Begin your copy at the line that holds "How to Build" and carry it through the final line of the data, writing out each line exactly and omitting pictures.

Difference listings
Content starts
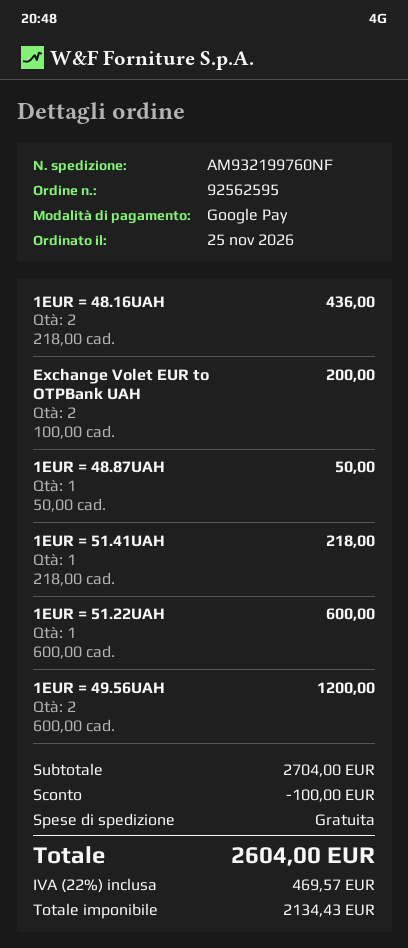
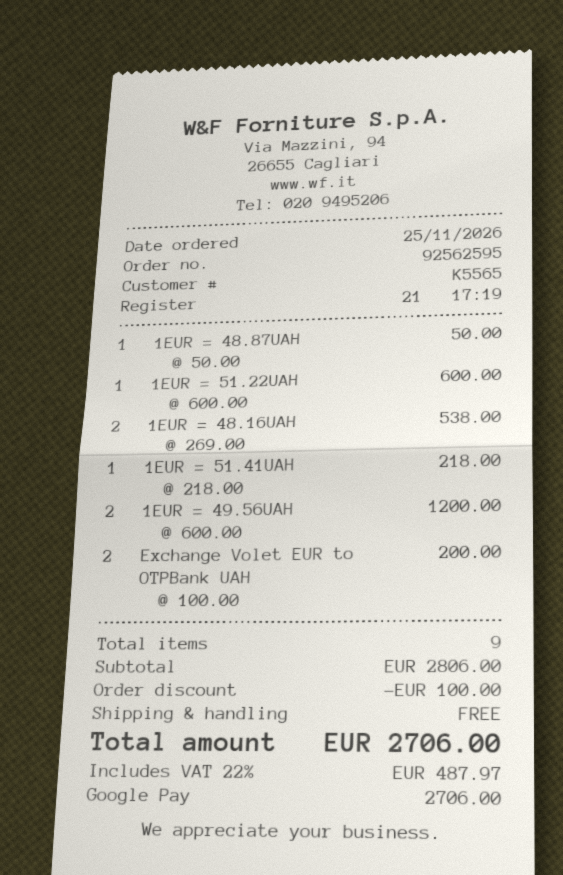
1EUR = 48.16UAH: 2 x 218.00 = 436.00 -> 2 x 269.00 = 538.00
subtotal: 2704.00 -> 2806.00
tax: 22% = 469.57 -> 22% = 487.97
total: 2604.00 -> 2706.00

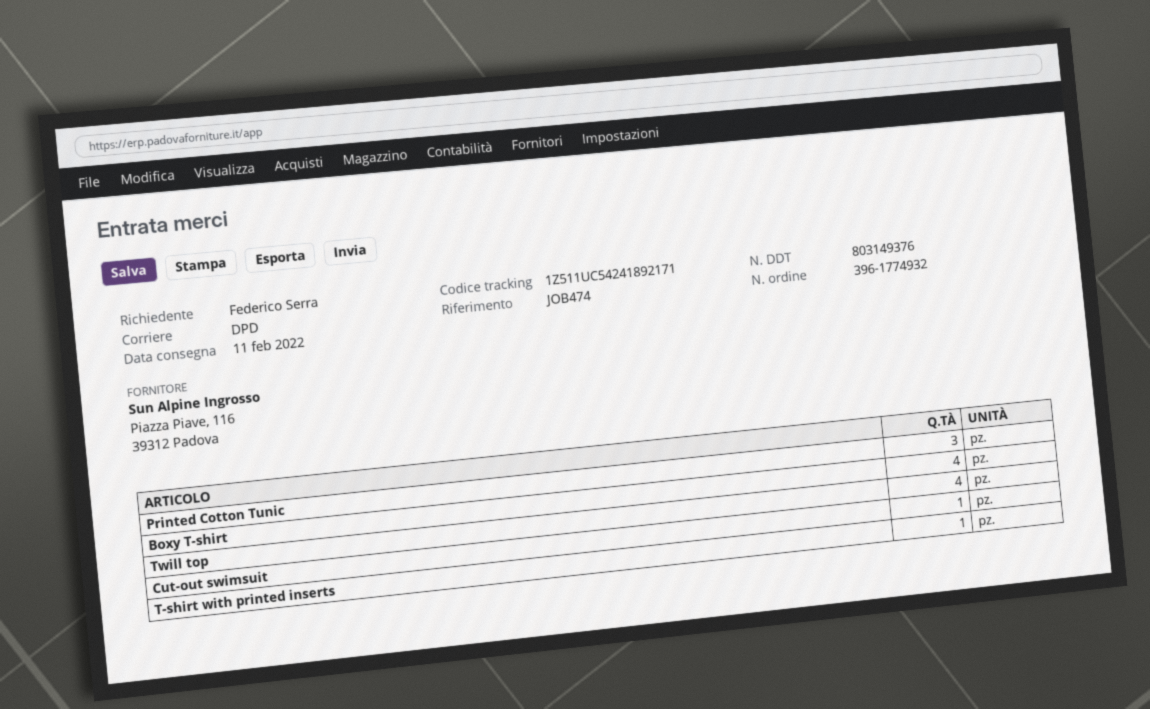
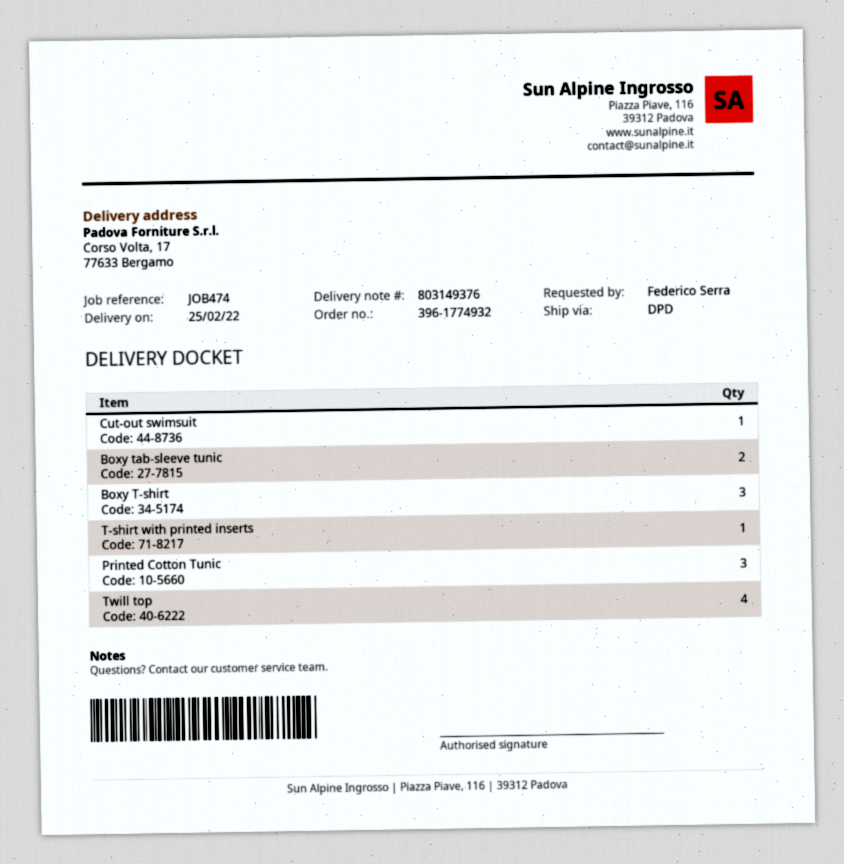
delivery date: 2022-02-11 -> 2022-02-25
Boxy T-shirt: 4 -> 3
Boxy tab-sleeve tunic: none -> 2

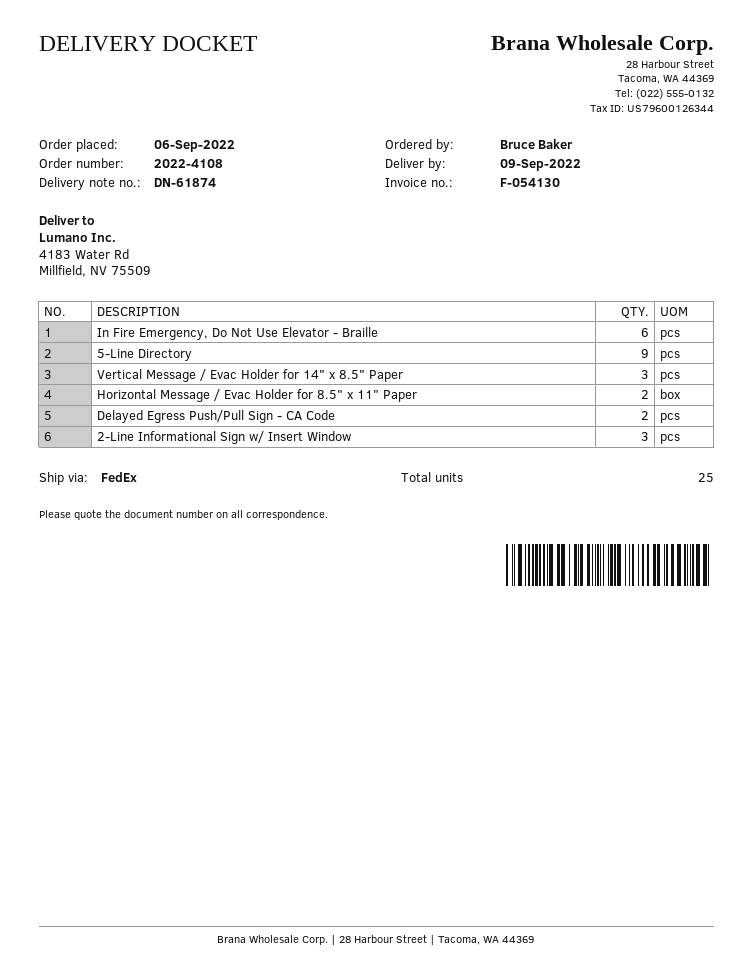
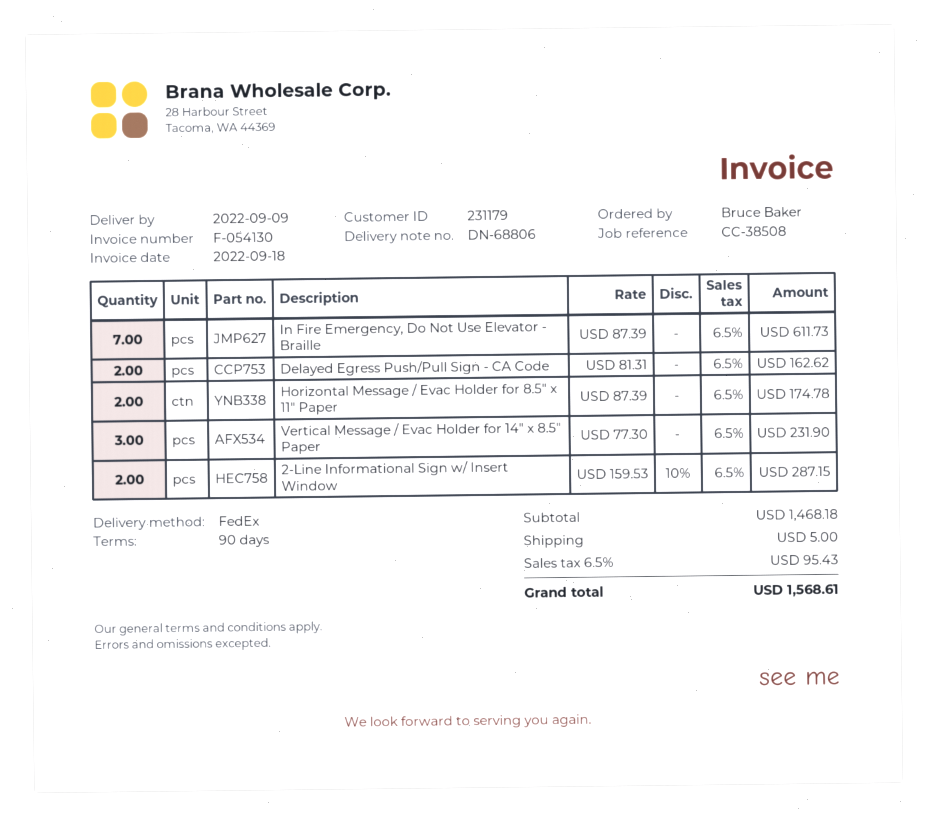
delivery note number: DN-61874 -> DN-68806
In Fire Emergency, Do Not Use Elevator - Braille: 6 -> 7
5-Line Directory: 9 -> none
2-Line Informational Sign w/ Insert Window: 3 -> 2

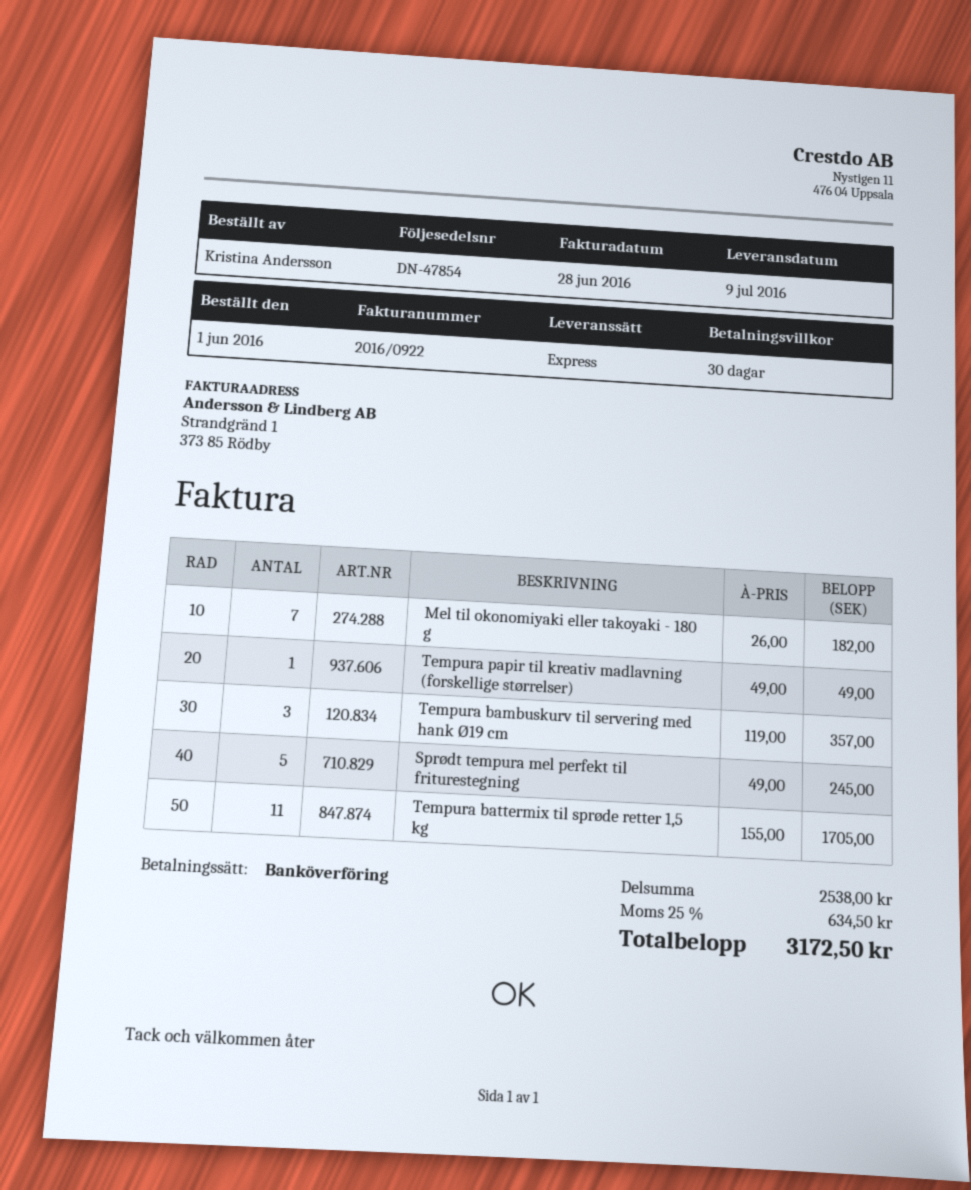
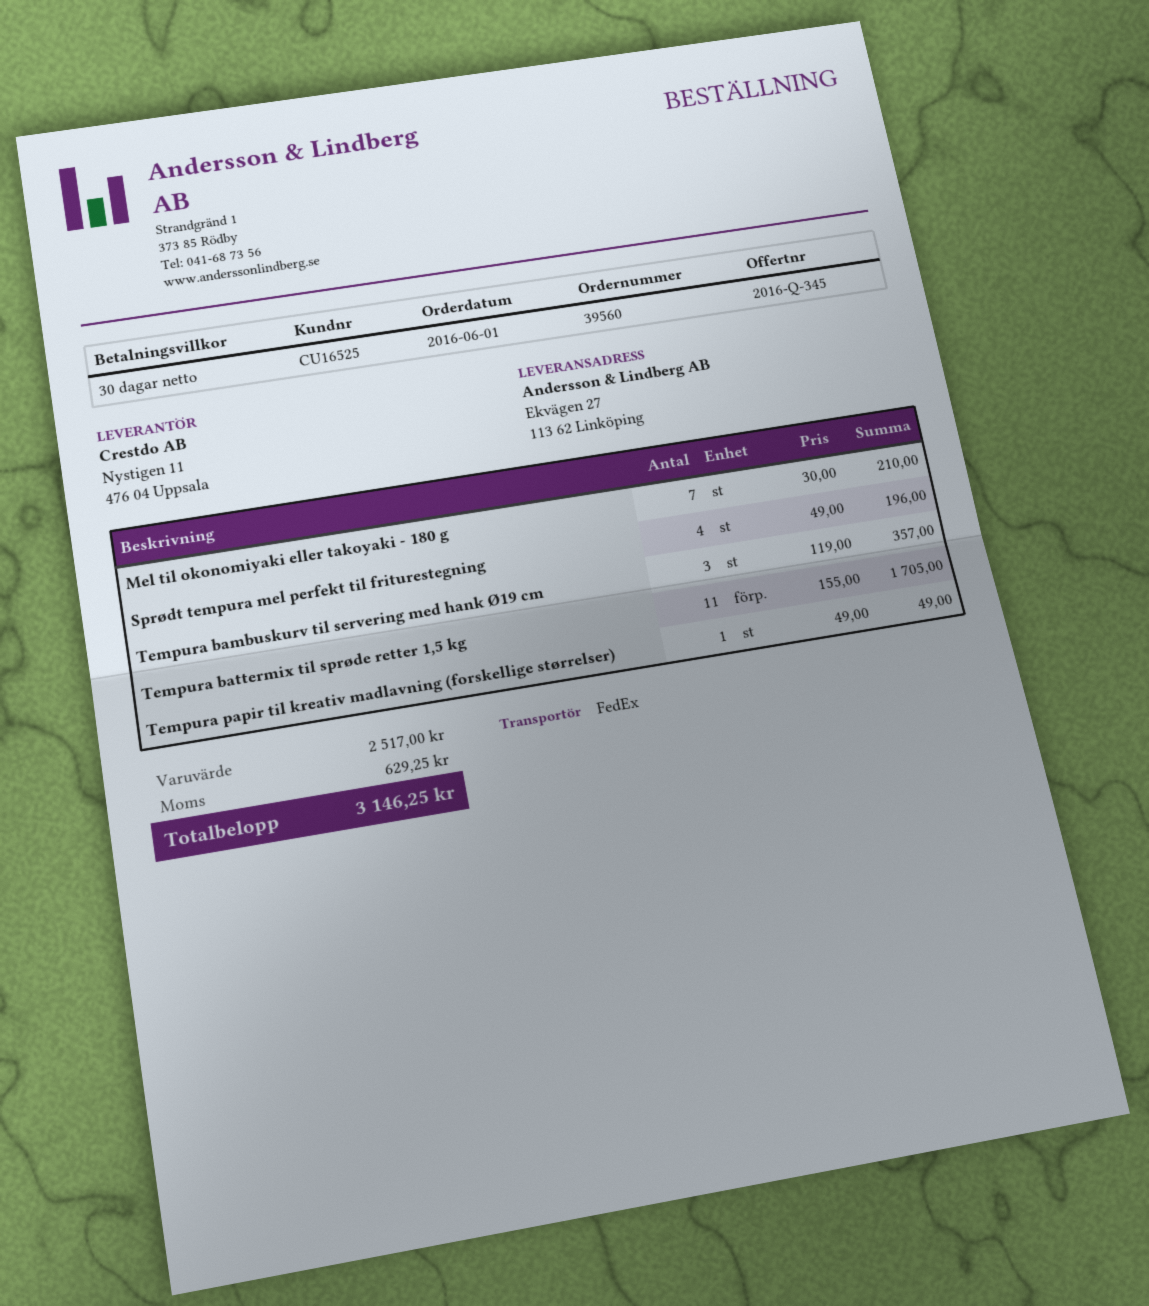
shipping method: express -> FedEx
Mel til okonomiyaki eller takoyaki - 180 g: 7 x 26.00 = 182.00 -> 7 x 30.00 = 210.00
Sprødt tempura mel perfekt til friturestegning: 5 x 49.00 = 245.00 -> 4 x 49.00 = 196.00
subtotal: 2538.00 -> 2517.00
tax: 634.50 -> 629.25
total: 3172.50 -> 3146.25

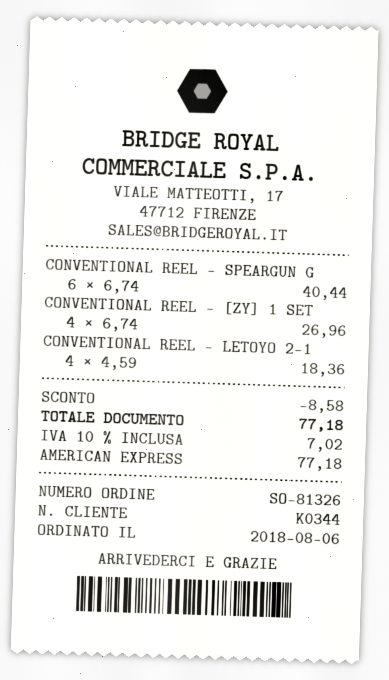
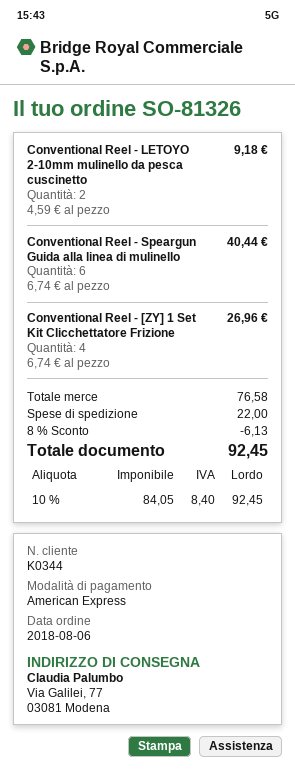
CONVENTIONAL REEL - LETOYO 2-1: 4 x 4.59 = 18.36 -> 2 x 4.59 = 9.18
discount: 8.58 -> 6.13
shipping: none -> 22.00
tax: 10% = 7.02 -> 10% = 8.40
total: 77.18 -> 92.45

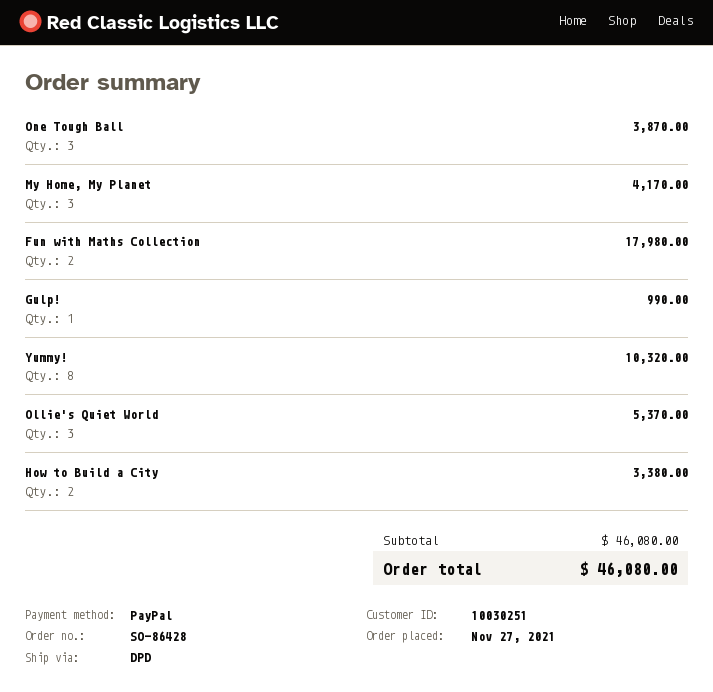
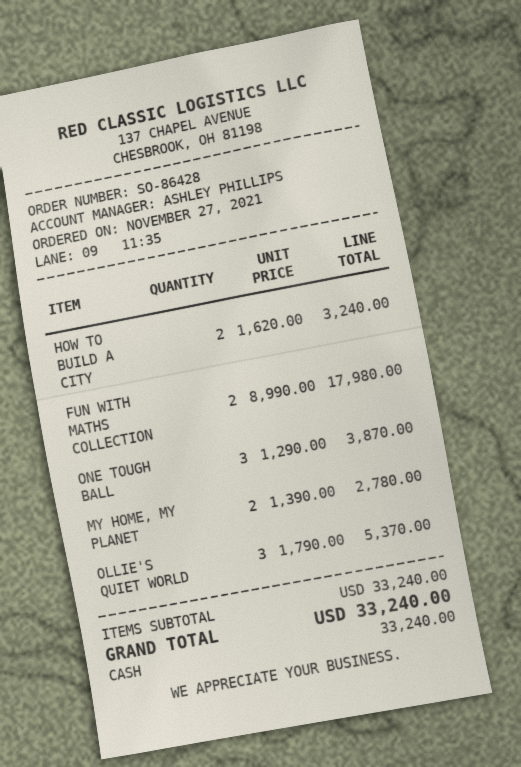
payment method: PayPal -> cash
My Home, My Planet: 3 for 4170.00 -> 2 for 2780.00
Gulp!: 1 for 990.00 -> none
Yummy!: 8 for 10320.00 -> none
How to Build a City: 2 for 3380.00 -> 2 for 3240.00
subtotal: 46080.00 -> 33240.00
total: 46080.00 -> 33240.00

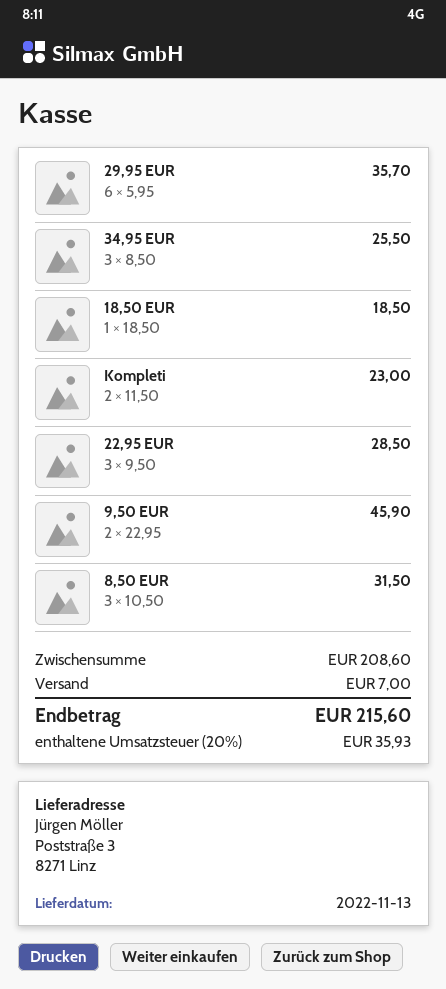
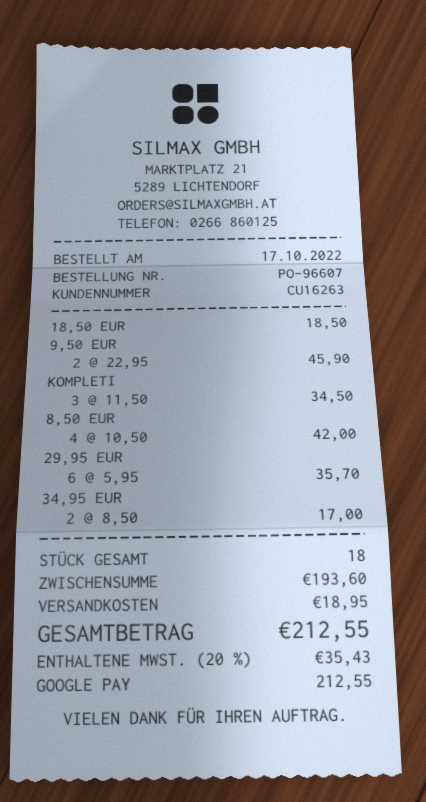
34,95 EUR: 3 x 8.50 = 25.50 -> 2 x 8.50 = 17.00
Kompleti: 2 x 11.50 = 23.00 -> 3 x 11.50 = 34.50
22,95 EUR: 3 x 9.50 = 28.50 -> none
8,50 EUR: 3 x 10.50 = 31.50 -> 4 x 10.50 = 42.00
subtotal: 208.60 -> 193.60
shipping: 7.00 -> 18.95
tax: 20% = 35.93 -> 20% = 35.43
total: 215.60 -> 212.55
Content ends
**Answer**.
How to Build a City: 2 for 3380.00 -> 2 for 3240.00
subtotal: 46080.00 -> 33240.00
total: 46080.00 -> 33240.00

34,95 EUR: 3 x 8.50 = 25.50 -> 2 x 8.50 = 17.00
Kompleti: 2 x 11.50 = 23.00 -> 3 x 11.50 = 34.50
22,95 EUR: 3 x 9.50 = 28.50 -> none
8,50 EUR: 3 x 10.50 = 31.50 -> 4 x 10.50 = 42.00
subtotal: 208.60 -> 193.60
shipping: 7.00 -> 18.95
tax: 20% = 35.93 -> 20% = 35.43
total: 215.60 -> 212.55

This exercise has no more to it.